■ Collected data:

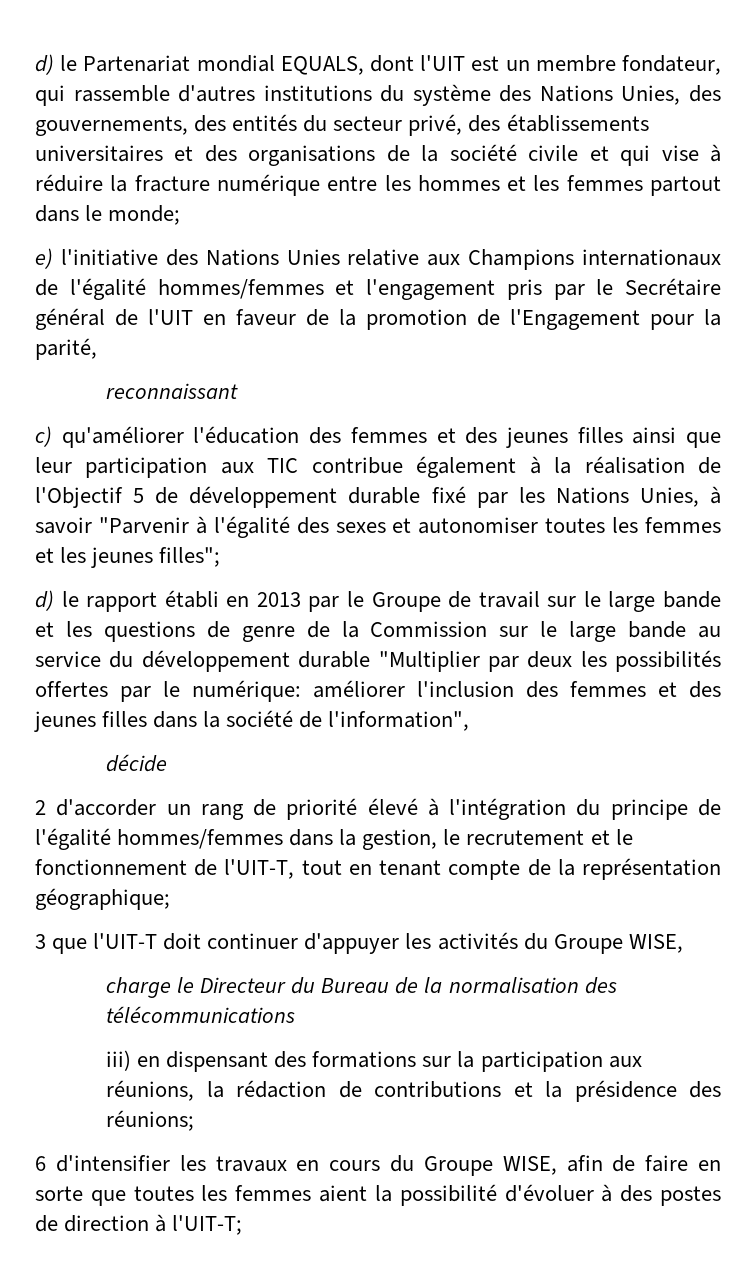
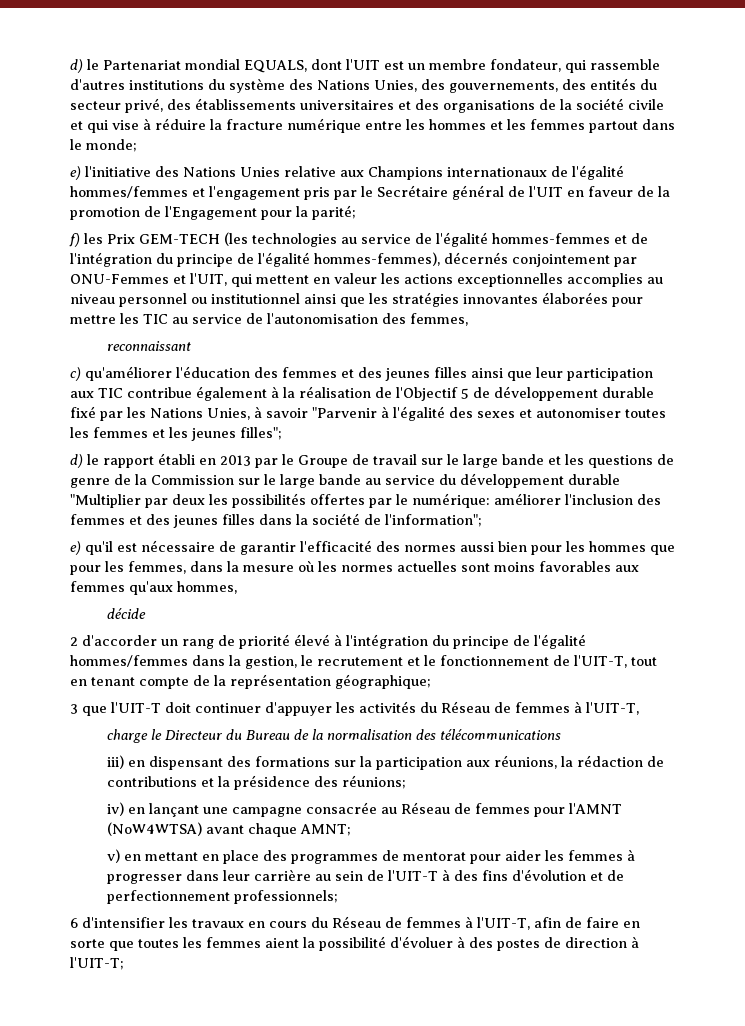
- e) l'initiative des Nations Unies relative aux Champions internationaux de l'égalité hommes/femmes et l'engagement pris par le Secrétaire général de l'UIT en faveur de la promotion de l'Engagement pour la parité,
+ e) l'initiative des Nations Unies relative aux Champions internationaux de l'égalité hommes/femmes et l'engagement pris par le Secrétaire général de l'UIT en faveur de la promotion de l'Engagement pour la parité;
+ f) les Prix GEM-TECH (les technologies au service de l'égalité hommes-femmes et de l'intégration du principe de l'égalité hommes-femmes), décernés conjointement par ONU-Femmes et l'UIT, qui mettent en valeur les actions exceptionnelles accomplies au niveau personnel ou institutionnel ainsi que les stratégies innovantes élaborées pour mettre les TIC au service de l'autonomisation des femmes,
- d) le rapport établi en 2013 par le Groupe de travail sur le large bande et les questions de genre de la Commission sur le large bande au service du développement durable "Multiplier par deux les possibilités offertes par le numérique: améliorer l'inclusion des femmes et des jeunes filles dans la société de l'information",
+ d) le rapport établi en 2013 par le Groupe de travail sur le large bande et les questions de genre de la Commission sur le large bande au service du développement durable "Multiplier par deux les possibilités offertes par le numérique: améliorer l'inclusion des femmes et des jeunes filles dans la société de l'information";
+ e) qu'il est nécessaire de garantir l'efficacité des normes aussi bien pour les hommes que pour les femmes, dans la mesure où les normes actuelles sont moins favorables aux femmes qu'aux hommes,
- 3 que l'UIT-T doit continuer d'appuyer les activités du Groupe WISE,
+ 3 que l'UIT-T doit continuer d'appuyer les activités du Réseau de femmes à l'UIT-T,
+ iv) en lançant une campagne consacrée au Réseau de femmes pour l'AMNT (NoW4WTSA) avant chaque AMNT;
+ v) en mettant en place des programmes de mentorat pour aider les femmes à progresser dans leur carrière au sein de l'UIT-T à des fins d'évolution et de perfectionnement professionnels;
- 6 d'intensifier les travaux en cours du Groupe WISE, afin de faire en sorte que toutes les femmes aient la possibilité d'évoluer à des postes de direction à l'UIT-T;
+ 6 d'intensifier les travaux en cours du Réseau de femmes à l'UIT-T, afin de faire en sorte que toutes les femmes aient la possibilité d'évoluer à des postes de direction à l'UIT-T;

■ TASK ITEM: Return the lines of the data above in full and exactly, with no pictures.

■ ANSWER AREA:
- e) l'initiative des Nations Unies relative aux Champions internationaux de l'égalité hommes/femmes et l'engagement pris par le Secrétaire général de l'UIT en faveur de la promotion de l'Engagement pour la parité,
+ e) l'initiative des Nations Unies relative aux Champions internationaux de l'égalité hommes/femmes et l'engagement pris par le Secrétaire général de l'UIT en faveur de la promotion de l'Engagement pour la parité;
+ f) les Prix GEM-TECH (les technologies au service de l'égalité hommes-femmes et de l'intégration du principe de l'égalité hommes-femmes), décernés conjointement par ONU-Femmes et l'UIT, qui mettent en valeur les actions exceptionnelles accomplies au niveau personnel ou institutionnel ainsi que les stratégies innovantes élaborées pour mettre les TIC au service de l'autonomisation des femmes,
- d) le rapport établi en 2013 par le Groupe de travail sur le large bande et les questions de genre de la Commission sur le large bande au service du développement durable "Multiplier par deux les possibilités offertes par le numérique: améliorer l'inclusion des femmes et des jeunes filles dans la société de l'information",
+ d) le rapport établi en 2013 par le Groupe de travail sur le large bande et les questions de genre de la Commission sur le large bande au service du développement durable "Multiplier par deux les possibilités offertes par le numérique: améliorer l'inclusion des femmes et des jeunes filles dans la société de l'information";
+ e) qu'il est nécessaire de garantir l'efficacité des normes aussi bien pour les hommes que pour les femmes, dans la mesure où les normes actuelles sont moins favorables aux femmes qu'aux hommes,
- 3 que l'UIT-T doit continuer d'appuyer les activités du Groupe WISE,
+ 3 que l'UIT-T doit continuer d'appuyer les activités du Réseau de femmes à l'UIT-T,
+ iv) en lançant une campagne consacrée au Réseau de femmes pour l'AMNT (NoW4WTSA) avant chaque AMNT;
+ v) en mettant en place des programmes de mentorat pour aider les femmes à progresser dans leur carrière au sein de l'UIT-T à des fins d'évolution et de perfectionnement professionnels;
- 6 d'intensifier les travaux en cours du Groupe WISE, afin de faire en sorte que toutes les femmes aient la possibilité d'évoluer à des postes de direction à l'UIT-T;
+ 6 d'intensifier les travaux en cours du Réseau de femmes à l'UIT-T, afin de faire en sorte que toutes les femmes aient la possibilité d'évoluer à des postes de direction à l'UIT-T;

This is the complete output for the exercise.